## DATASET EXCERPTS
== Segment start ==

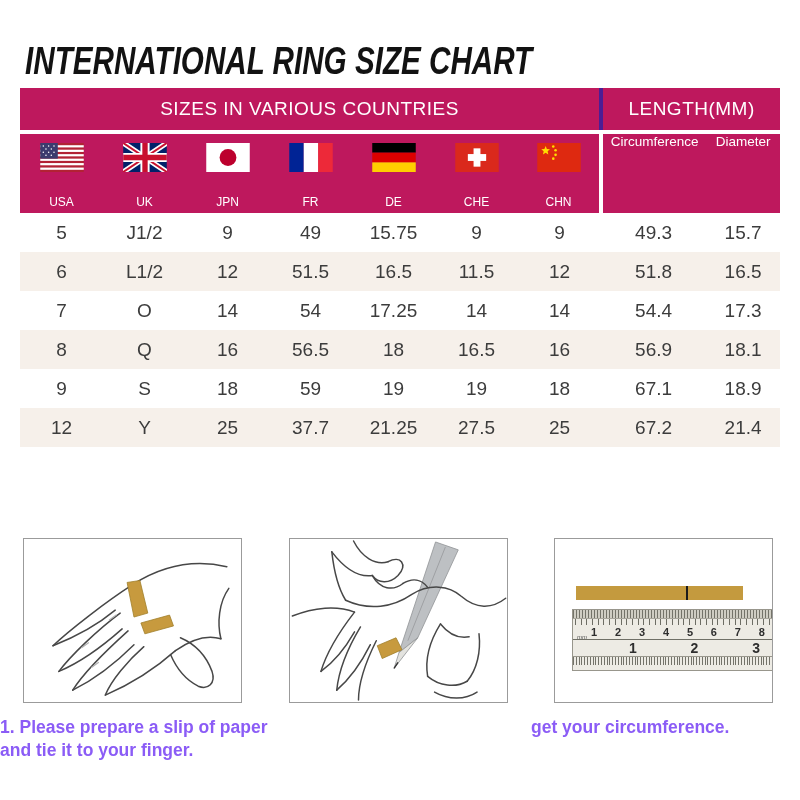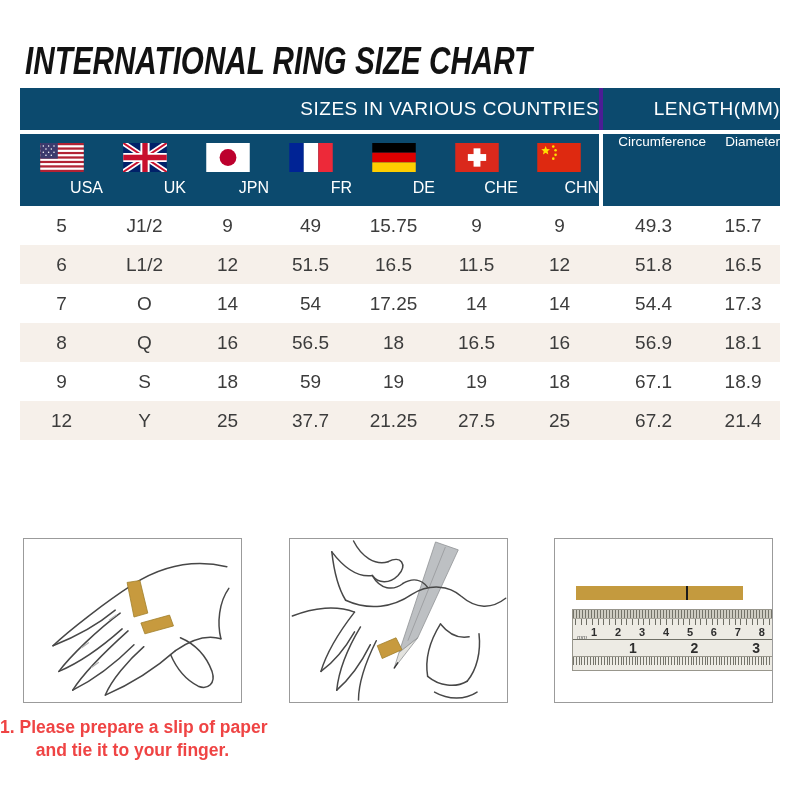--- a/index.html
+++ b/index.html
@@ -19,7 +19,7 @@
   .table-wrap{position:absolute;left:20px;top:88px;width:760px;}
   table{border-collapse:collapse;width:760px;table-layout:fixed;}
   th,td{padding:0;text-align:center;font-weight:normal;}
-  .hd{background:#0c4a6e;color:#ffffff;text-align:right;}
+  .hd{background:#be185d;color:#ffffff;}
   tr.group-row th{height:42px;font-size:19px;letter-spacing:0.5px;}
   th.len-hd{border-left:4px solid #4c1d95;}
   tr.group-row th{border-bottom:4px solid #fff;}

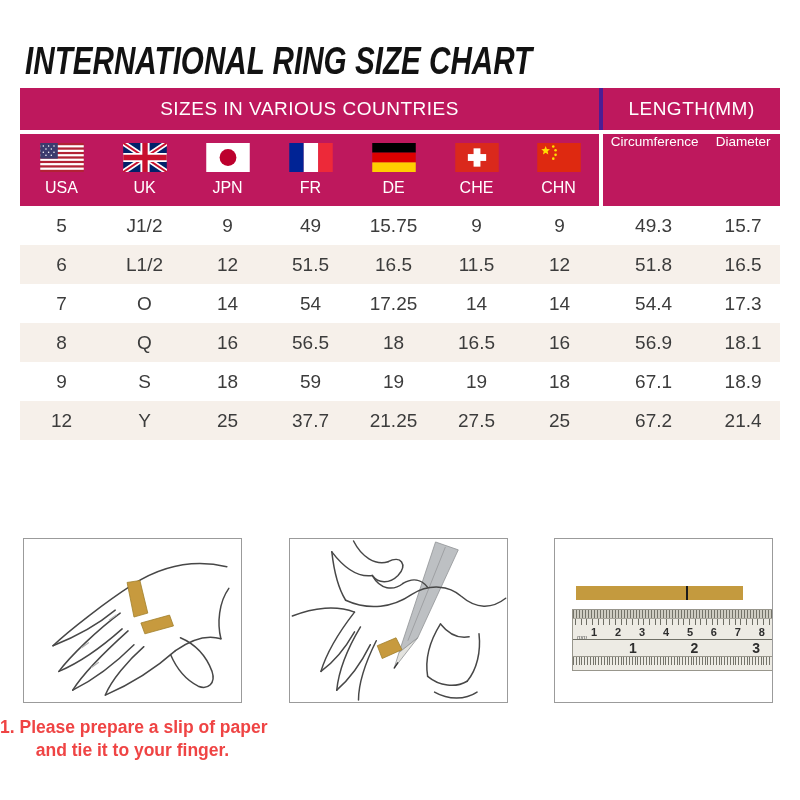--- a/index.html
+++ b/index.html
@@ -27,7 +27,7 @@
   tr.flags-row th.country .flag{display:block;margin:9px auto 0;}
   tr.flags-row th.country .code{display:block;margin-top:7px;font-size:16px;}
   th.circ{border-left:4px solid #fff;}
-  th.circ,th.diam{vertical-align:bottom;font-size:13.5px;padding-bottom:10px;}
+  th.circ,th.diam{vertical-align:bottom;font-size:13.5px;padding-bottom:17px;}
   tbody td{height:39px;font-size:19px;color:#3c3c3c;}
   tbody tr.alt{background:#f6f0ea;}
   

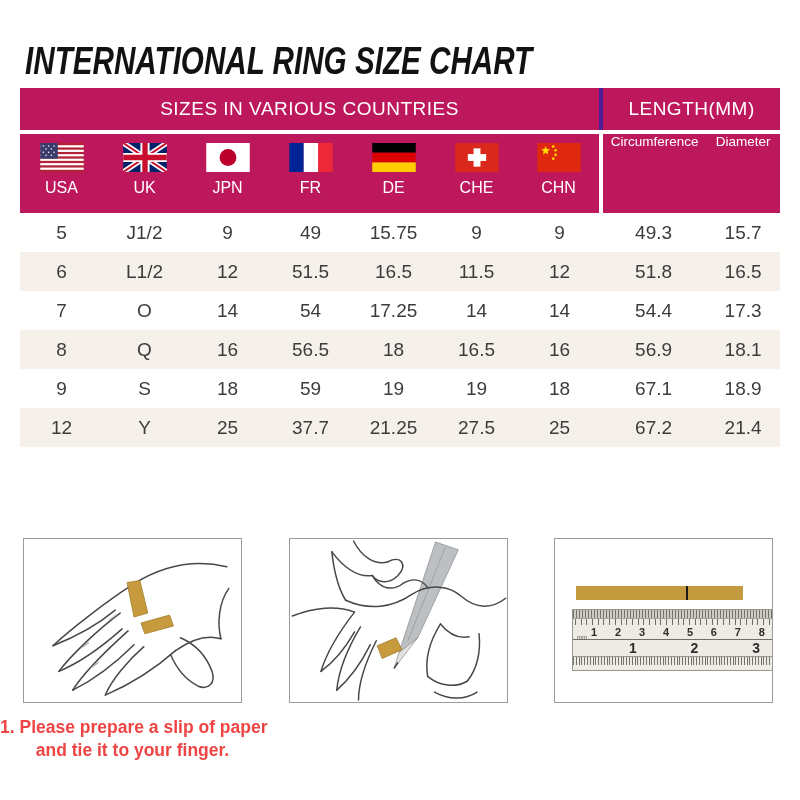--- a/index.html
+++ b/index.html
@@ -25,7 +25,7 @@
   tr.group-row th{border-bottom:4px solid #fff;}
   tr.flags-row th{height:62px;vertical-align:top;}
   tr.flags-row th.country .flag{display:block;margin:9px auto 0;}
-  tr.flags-row th.country .code{display:block;margin-top:7px;font-size:16px;}
+  tr.flags-row th.country .code{display:block;margin-top:23px;font-size:12px;}
   th.circ{border-left:4px solid #fff;}
   th.circ,th.diam{vertical-align:bottom;font-size:13.5px;padding-bottom:17px;}
   tbody td{height:39px;font-size:19px;color:#3c3c3c;}

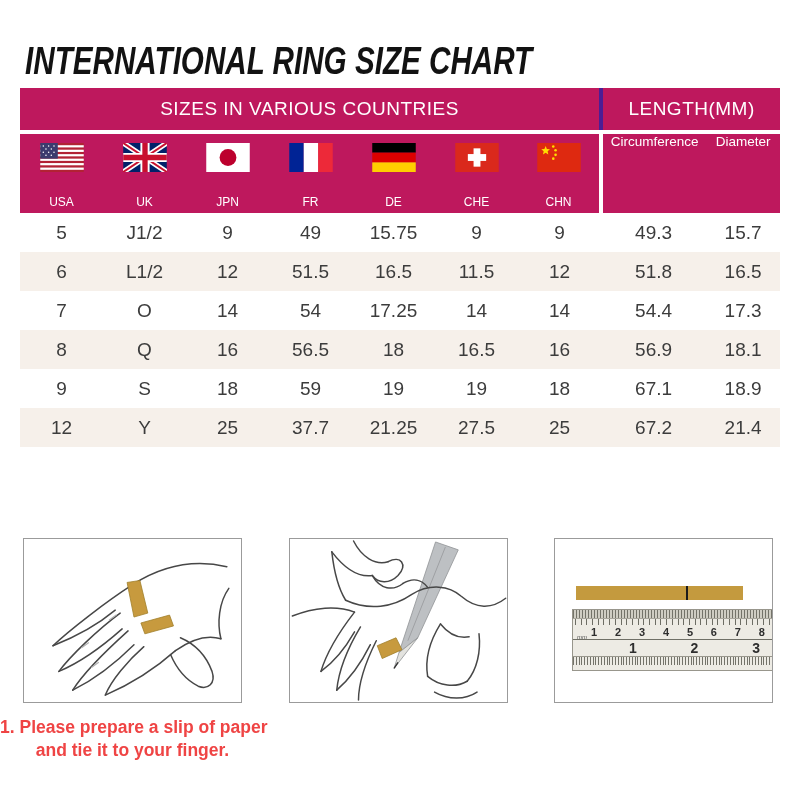--- a/index.html
+++ b/index.html
@@ -34,7 +34,7 @@
   .steps{position:absolute;left:23px;top:538px;width:750px;display:flex;justify-content:space-between;}
   .step{width:219px;position:relative;}
   .panel{width:219px;height:165px;border:1px solid #9b9b9b;box-sizing:border-box;background:#fff;position:relative;overflow:hidden;}
-  .caption{margin-top:13px;width:265px;margin-left:-23px;text-align:center;font-weight:bold;font-size:17.5px;line-height:1.32;color:#ef4444;}
+  .caption{margin-top:13px;width:265px;margin-left:-23px;text-align:left;font-weight:bold;font-size:17.5px;line-height:1.32;color:#8b5cf6;}
   .caption span{display:block;white-space:nowrap;}
   .hand{stroke:#474747;stroke-width:1.5;fill:none;stroke-linecap:round;}
   .hand-soft{stroke:#b0b0b0;stroke-width:1.2;fill:none;stroke-linecap:round;}

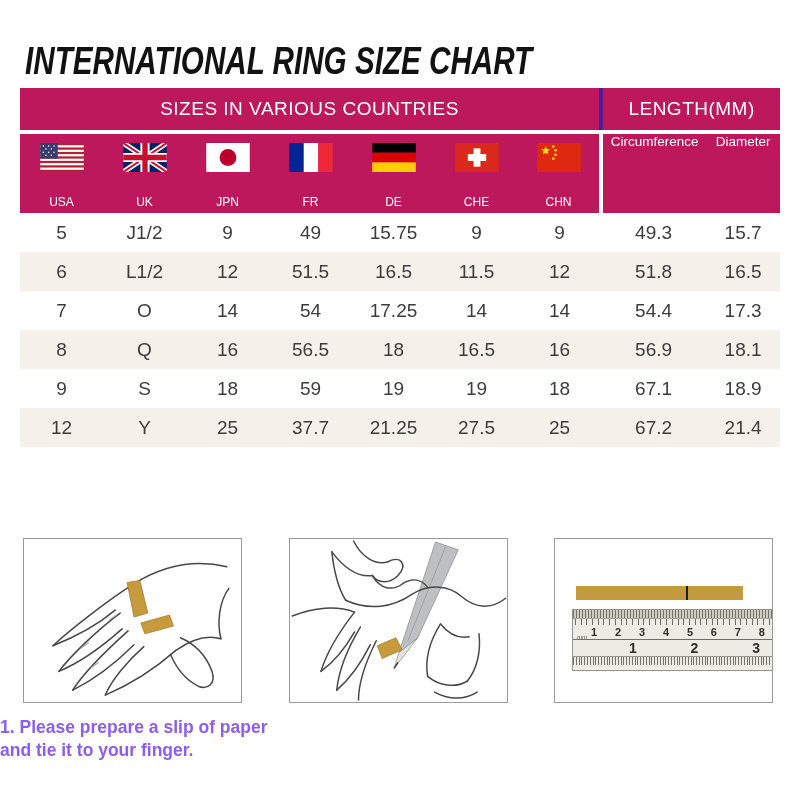--- a/index.html
+++ b/index.html
@@ -323,6 +323,7 @@
       </div>
     </div>
     <figcaption class="caption">
+      <span>get your circumference.</span>
     </figcaption>
   </figure>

== Segment end ==

## WORK REQUEST
Transcribe the records above exactly, skipping pictures.

## SOLUTION
--- a/index.html
+++ b/index.html
@@ -19,7 +19,7 @@
   .table-wrap{position:absolute;left:20px;top:88px;width:760px;}
   table{border-collapse:collapse;width:760px;table-layout:fixed;}
   th,td{padding:0;text-align:center;font-weight:normal;}
-  .hd{background:#0c4a6e;color:#ffffff;text-align:right;}
+  .hd{background:#be185d;color:#ffffff;}
   tr.group-row th{height:42px;font-size:19px;letter-spacing:0.5px;}
   th.len-hd{border-left:4px solid #4c1d95;}
   tr.group-row th{border-bottom:4px solid #fff;}

--- a/index.html
+++ b/index.html
@@ -27,7 +27,7 @@
   tr.flags-row th.country .flag{display:block;margin:9px auto 0;}
   tr.flags-row th.country .code{display:block;margin-top:7px;font-size:16px;}
   th.circ{border-left:4px solid #fff;}
-  th.circ,th.diam{vertical-align:bottom;font-size:13.5px;padding-bottom:10px;}
+  th.circ,th.diam{vertical-align:bottom;font-size:13.5px;padding-bottom:17px;}
   tbody td{height:39px;font-size:19px;color:#3c3c3c;}
   tbody tr.alt{background:#f6f0ea;}
   

--- a/index.html
+++ b/index.html
@@ -25,7 +25,7 @@
   tr.group-row th{border-bottom:4px solid #fff;}
   tr.flags-row th{height:62px;vertical-align:top;}
   tr.flags-row th.country .flag{display:block;margin:9px auto 0;}
-  tr.flags-row th.country .code{display:block;margin-top:7px;font-size:16px;}
+  tr.flags-row th.country .code{display:block;margin-top:23px;font-size:12px;}
   th.circ{border-left:4px solid #fff;}
   th.circ,th.diam{vertical-align:bottom;font-size:13.5px;padding-bottom:17px;}
   tbody td{height:39px;font-size:19px;color:#3c3c3c;}

--- a/index.html
+++ b/index.html
@@ -34,7 +34,7 @@
   .steps{position:absolute;left:23px;top:538px;width:750px;display:flex;justify-content:space-between;}
   .step{width:219px;position:relative;}
   .panel{width:219px;height:165px;border:1px solid #9b9b9b;box-sizing:border-box;background:#fff;position:relative;overflow:hidden;}
-  .caption{margin-top:13px;width:265px;margin-left:-23px;text-align:center;font-weight:bold;font-size:17.5px;line-height:1.32;color:#ef4444;}
+  .caption{margin-top:13px;width:265px;margin-left:-23px;text-align:left;font-weight:bold;font-size:17.5px;line-height:1.32;color:#8b5cf6;}
   .caption span{display:block;white-space:nowrap;}
   .hand{stroke:#474747;stroke-width:1.5;fill:none;stroke-linecap:round;}
   .hand-soft{stroke:#b0b0b0;stroke-width:1.2;fill:none;stroke-linecap:round;}

--- a/index.html
+++ b/index.html
@@ -323,6 +323,7 @@
       </div>
     </div>
     <figcaption class="caption">
+      <span>get your circumference.</span>
     </figcaption>
   </figure>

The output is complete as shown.